*PROBLEM REQUIREMENTS*: Repeat the entries exactly, and do not carry the pictures over.

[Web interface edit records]

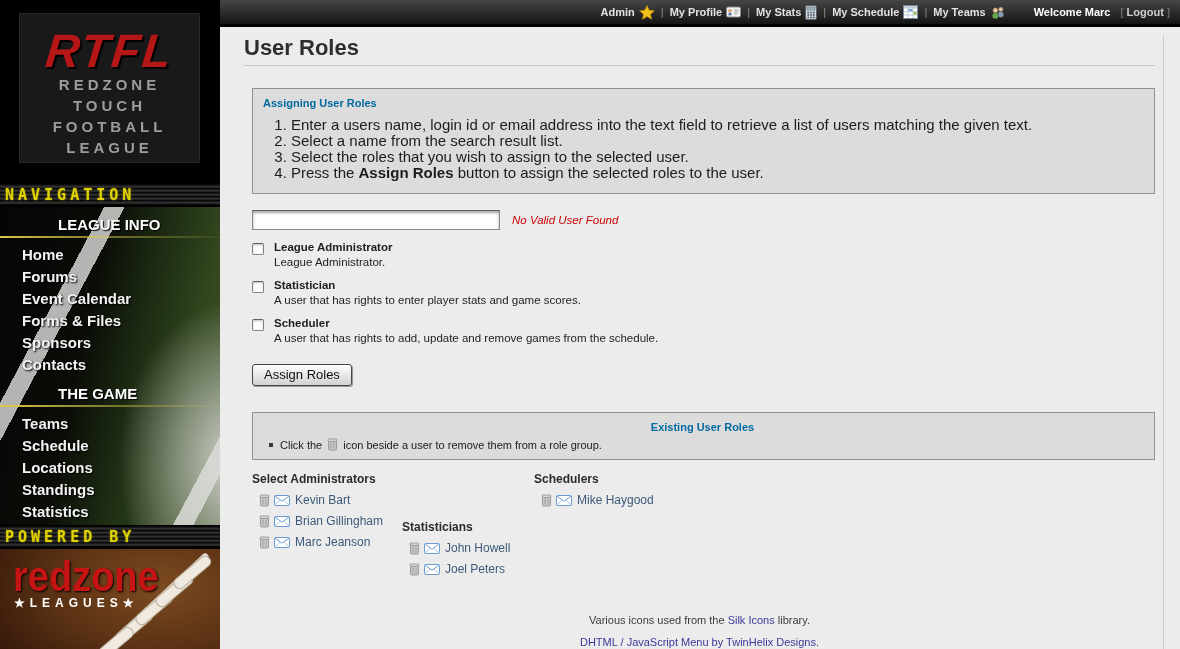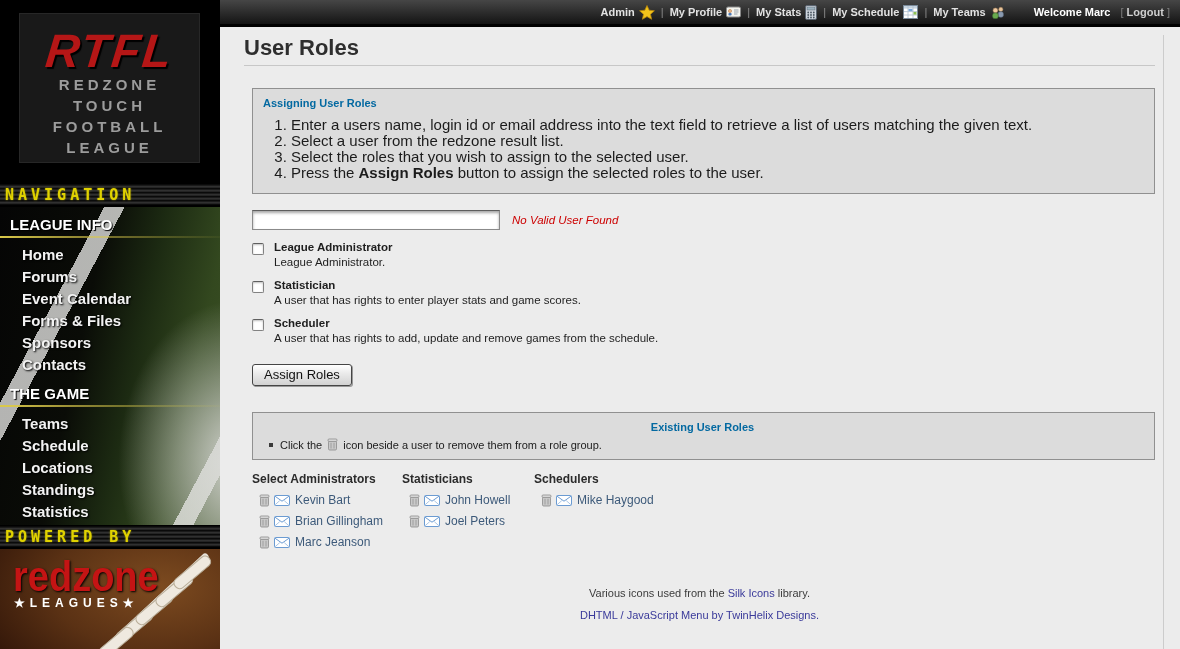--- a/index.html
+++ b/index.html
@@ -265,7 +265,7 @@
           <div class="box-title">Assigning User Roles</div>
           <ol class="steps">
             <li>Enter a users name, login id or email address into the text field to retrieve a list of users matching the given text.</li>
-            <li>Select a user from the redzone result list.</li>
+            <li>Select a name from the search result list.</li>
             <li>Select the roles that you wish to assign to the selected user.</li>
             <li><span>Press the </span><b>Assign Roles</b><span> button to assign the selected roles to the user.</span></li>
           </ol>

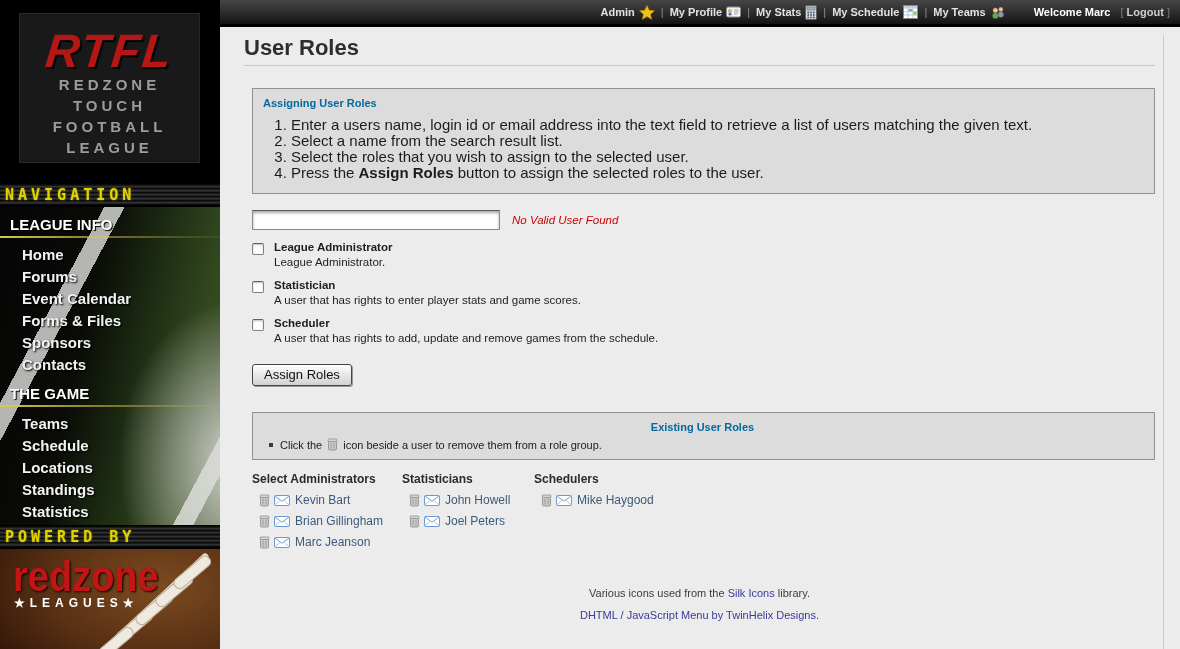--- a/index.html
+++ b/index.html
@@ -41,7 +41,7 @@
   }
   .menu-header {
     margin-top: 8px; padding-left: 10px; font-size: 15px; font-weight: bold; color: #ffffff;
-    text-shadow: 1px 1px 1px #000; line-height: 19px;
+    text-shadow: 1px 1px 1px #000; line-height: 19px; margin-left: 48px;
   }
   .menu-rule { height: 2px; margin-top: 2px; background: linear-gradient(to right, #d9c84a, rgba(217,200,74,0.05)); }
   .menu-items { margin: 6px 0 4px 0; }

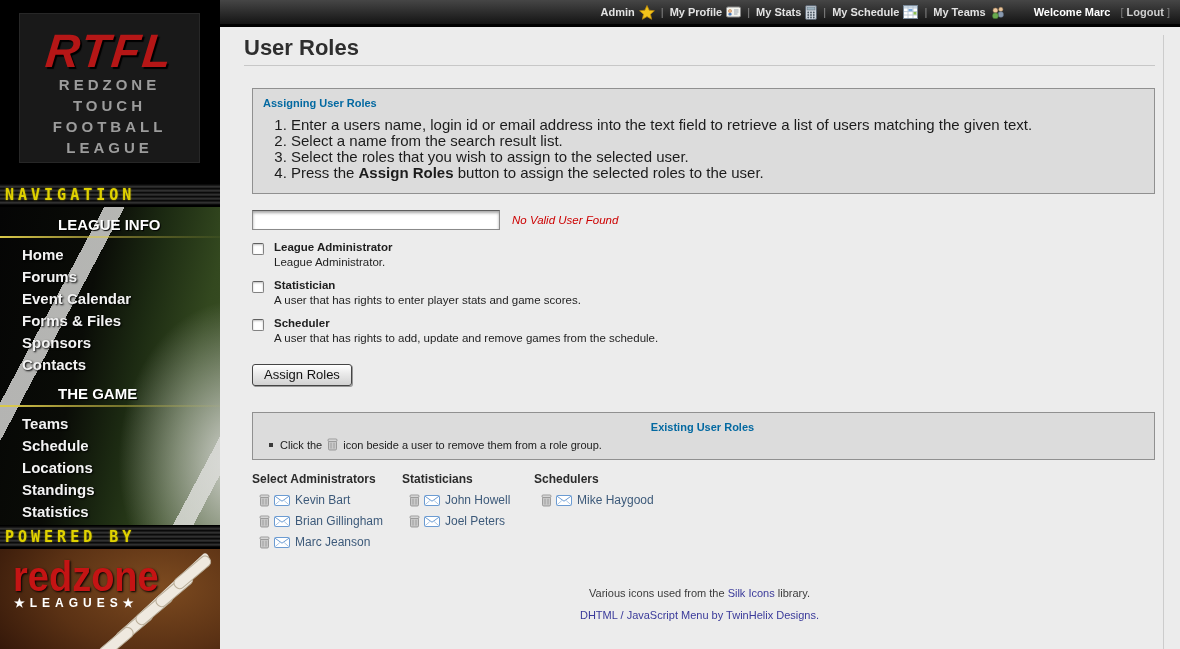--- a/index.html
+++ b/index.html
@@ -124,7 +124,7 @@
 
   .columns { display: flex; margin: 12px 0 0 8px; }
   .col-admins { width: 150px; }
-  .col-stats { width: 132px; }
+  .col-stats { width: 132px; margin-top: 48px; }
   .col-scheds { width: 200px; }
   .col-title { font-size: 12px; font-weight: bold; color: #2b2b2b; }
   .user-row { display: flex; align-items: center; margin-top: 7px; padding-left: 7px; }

*EXERCISE OUTPUT*:
--- a/index.html
+++ b/index.html
@@ -265,7 +265,7 @@
           <div class="box-title">Assigning User Roles</div>
           <ol class="steps">
             <li>Enter a users name, login id or email address into the text field to retrieve a list of users matching the given text.</li>
-            <li>Select a user from the redzone result list.</li>
+            <li>Select a name from the search result list.</li>
             <li>Select the roles that you wish to assign to the selected user.</li>
             <li><span>Press the </span><b>Assign Roles</b><span> button to assign the selected roles to the user.</span></li>
           </ol>

--- a/index.html
+++ b/index.html
@@ -41,7 +41,7 @@
   }
   .menu-header {
     margin-top: 8px; padding-left: 10px; font-size: 15px; font-weight: bold; color: #ffffff;
-    text-shadow: 1px 1px 1px #000; line-height: 19px;
+    text-shadow: 1px 1px 1px #000; line-height: 19px; margin-left: 48px;
   }
   .menu-rule { height: 2px; margin-top: 2px; background: linear-gradient(to right, #d9c84a, rgba(217,200,74,0.05)); }
   .menu-items { margin: 6px 0 4px 0; }

--- a/index.html
+++ b/index.html
@@ -124,7 +124,7 @@
 
   .columns { display: flex; margin: 12px 0 0 8px; }
   .col-admins { width: 150px; }
-  .col-stats { width: 132px; }
+  .col-stats { width: 132px; margin-top: 48px; }
   .col-scheds { width: 200px; }
   .col-title { font-size: 12px; font-weight: bold; color: #2b2b2b; }
   .user-row { display: flex; align-items: center; margin-top: 7px; padding-left: 7px; }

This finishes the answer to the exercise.